Open ruslanen opened 1 month ago
Hi @ruslanen, thanks for sharing the test results.
Just tested against a live table with 20 columns and over 500K rows. The resulting table in ClickHouse occupies approximately 125MB of disk space.
-- 1. CSV with column definitions
-- 19s, 578,735 rows
-- 18s, 578,736 rows
-- 18s, 578,736 rows
CREATE OR REPLACE TABLE ttt_pr engine=MergeTree ORDER BY tuple() AS
SELECT *
FROM url('http://<bridge server>/query?f=csv&q=%7B%7B+db.my-postgres%3A+SELECT+%2A+FROM+my_table+%7D%7D', CSVWithNames, '<column definitions>')
-- 2. CSV without column definitions - ClickHouse will send the same query twice to bridge server
-- 24s, 578,738 rows
-- 26s, 578,739 rows
-- 25s, 578,743 rows
CREATE OR REPLACE TABLE ttt_pr engine=MergeTree ORDER BY tuple() AS
SELECT *
FROM url('http://<bridge server>/query?f=csv&q=%7B%7B+db.my-postgres%3A+SELECT+%2A+FROM+my_table+%7D%7D', CSVWithNames)

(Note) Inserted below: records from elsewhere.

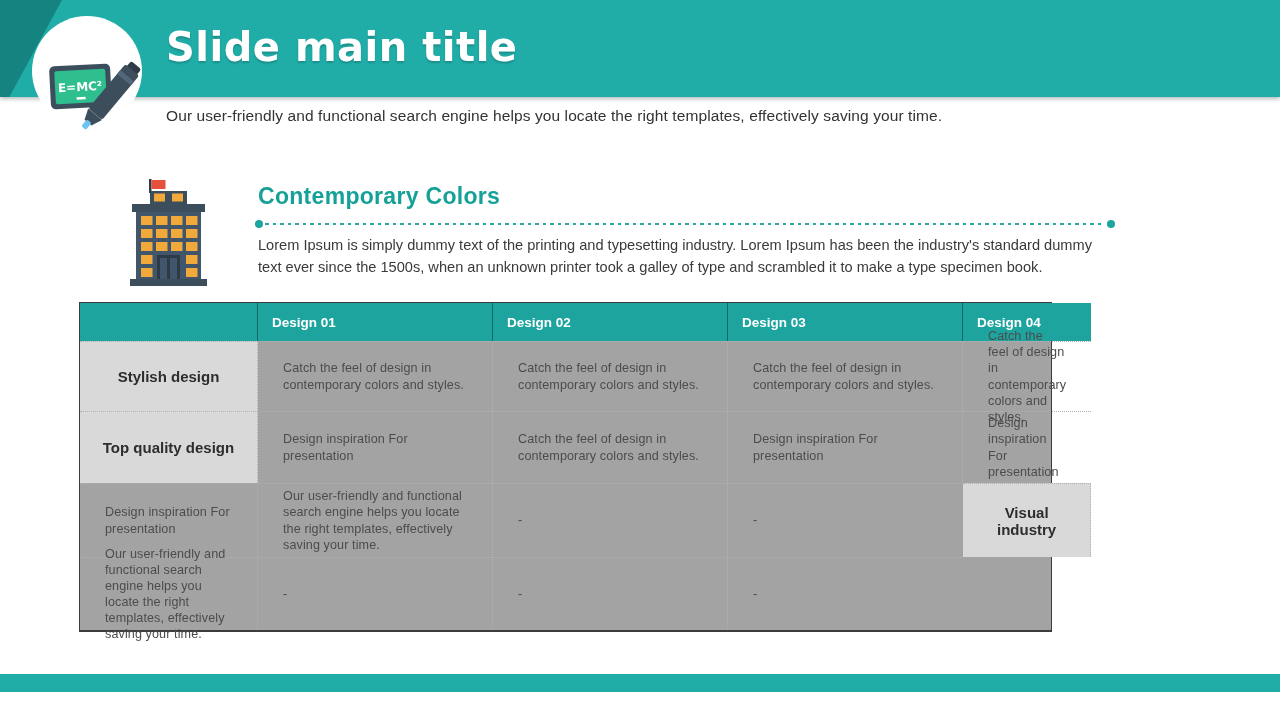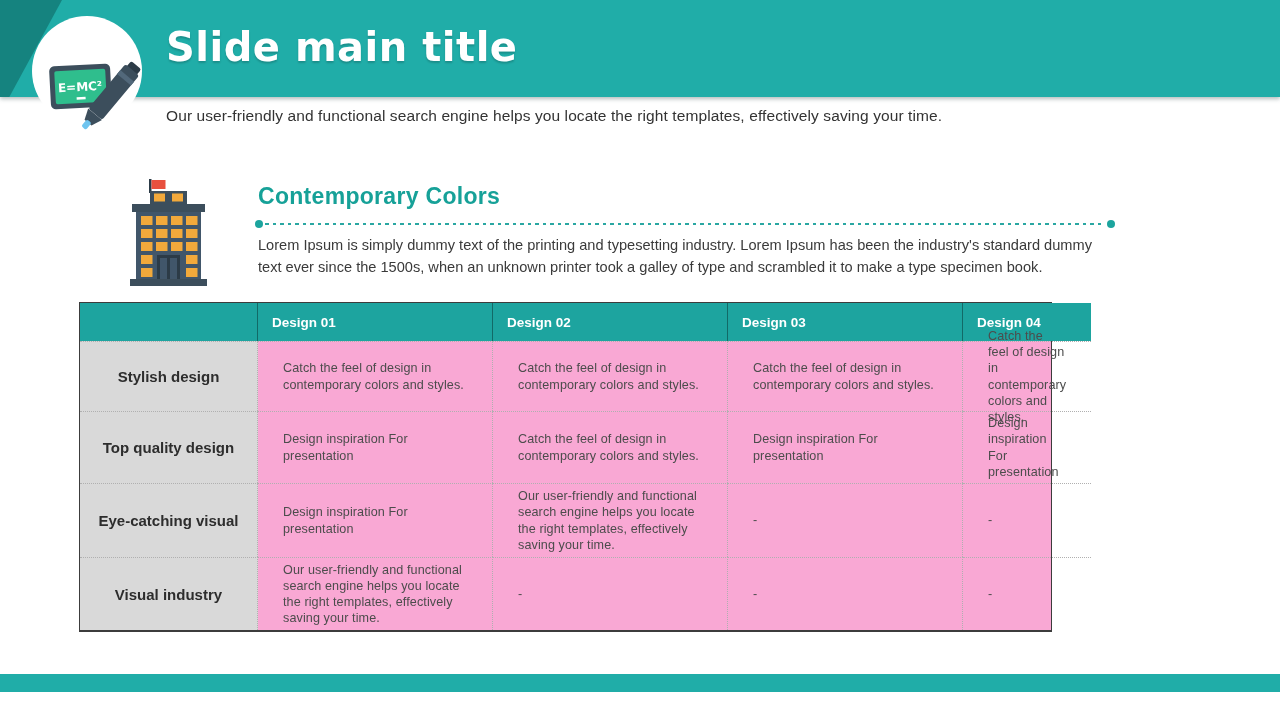--- a/index.html
+++ b/index.html
@@ -58,7 +58,7 @@
     grid-template-columns:178px 235px 235px 235px 1fr;
     grid-template-rows:38px 70px 72px 74px 73px;
     border:1.5px solid #3c3c3c; border-bottom-width:2.5px;
-    box-sizing:border-box; background:#f9a8d4;
+    box-sizing:border-box; background:#a3a3a3;
   }
   .cmp-table > div{ box-sizing:border-box; }
   .th{

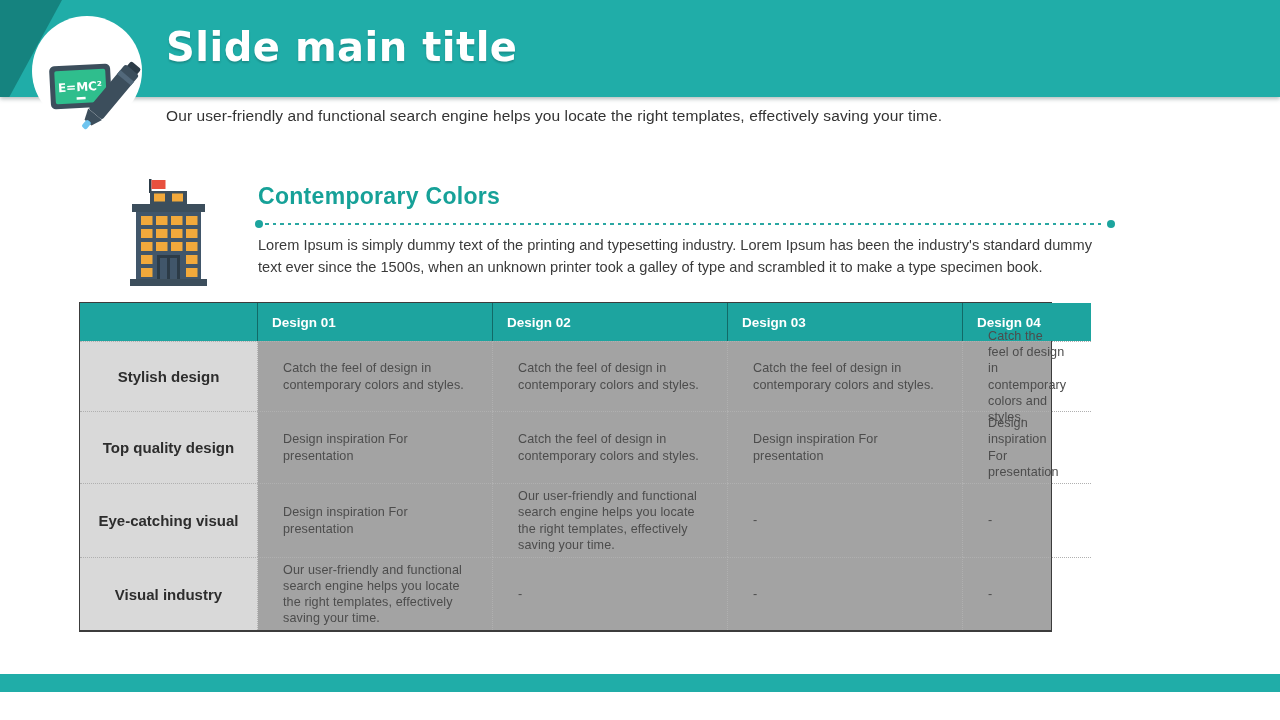--- a/index.html
+++ b/index.html
@@ -182,7 +182,6 @@
     <div class="td">Design inspiration For presentation</div>
     <div class="td last">Design inspiration For presentation</div>
 
-    <div class="rowlabel">Eye-catching visual</div>
     <div class="td">Design inspiration For presentation</div>
     <div class="td">Our user-friendly and functional search engine helps you locate the right templates, effectively saving your time.</div>
     <div class="td">-</div>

-- 3. ArrowStream with column definitions
-- 16s, 578,744 rows
-- 16s, 578,747 rows
-- 14s, 578,749 rows
CREATE OR REPLACE TABLE ttt_pr engine=MergeTree ORDER BY tuple() AS
SELECT *
FROM url('http://<bridge server>/query?f=arrows&q=%7B%7B+db.my-postgres%3A+SELECT+%2A+FROM+my_table+%7D%7D', ArrowStream, '<column definitions>')
-- 4. RowBinary
-- 16s, 578,766 rows
-- 16s, 578,766 rows
-- 17s, 578,766 rows
CREATE OR REPLACE TABLE ttt_pr engine=MergeTree ORDER BY tuple() AS
SELECT *
FROM jdbc('my-postgres', 'SELECT * FROM my_table')
-- 5. ArrowStream (similar to Q3)
-- 14s, 578,769 rows
-- 15s, 578,770 rows
-- 14s, 578,772 rows
CREATE OR REPLACE TABLE ttt_pr engine=MergeTree ORDER BY tuple() AS
SELECT *
FROM {{ bridge(mode=a,format=arrows): {{ db.my-postgres: SELECT * FROM my_table \}} }}
-- 6. ArrowStream(compressed using zstd)
-- 15s, 578,775 rows
-- 15s, 578,778 rows
-- 15s, 578,780 rows
CREATE OR REPLACE TABLE ttt_pr engine=MergeTree ORDER BY tuple() AS
SELECT *
FROM {{ bridge(mode=a,format=arrows,compression=zstd): {{ db.my-postgres: SELECT * FROM my_table \}} }}
-- 7. CSV (similar to Q1)
-- 18s, 578,780 rows
-- 19s, 578,780 rows
-- 18s, 578,780 rows
CREATE OR REPLACE TABLE ttt_pr engine=MergeTree ORDER BY tuple() AS
SELECT *
FROM {{ table.db.my-postgres: SELECT * FROM my_table }}
Basically, to achieve better performance:
1) it's recommended to specify column definition when using url
table function, or ClickHouse may trigger the same query multiple times, which is why Q2 is slower than Q1
2) consider binary data format especially ArrowStream
, if you don't have complex data types like array etc.
3) consider compression for cross-datacenter queries
I'm not aware of the current status of clickhouse-jdbc-bridge support, as it ultimately depends on the company and community. I've switched to JDBCX a while ago for several reasons:
Regarding your specific question, when it comes to dumping a table from PostgreSQL to ClickHouse, it's generally more efficient to utilize the native postgresql function for optimal performance. However, if you need to access multiple data sources, perform data slicing, or require more runtime flexibility, JDBCX, Trino, or JDBC-Bridge may be necessary.
Big thanks for your research!
Hi @zhicwu I've made simple comparison between different ways of creating table from remote PostgreSQL source:
Table contains ~170 cols, 100K rows, ~180 Mb data. jdbcx slower than others. It it possible to tune jdbcx? Maybe changing parsing format from CSV to other or something else. And another question: what will be with clickhouse-jdbc-bridge? It is out of support. Will jdbcx replace it? Thank you!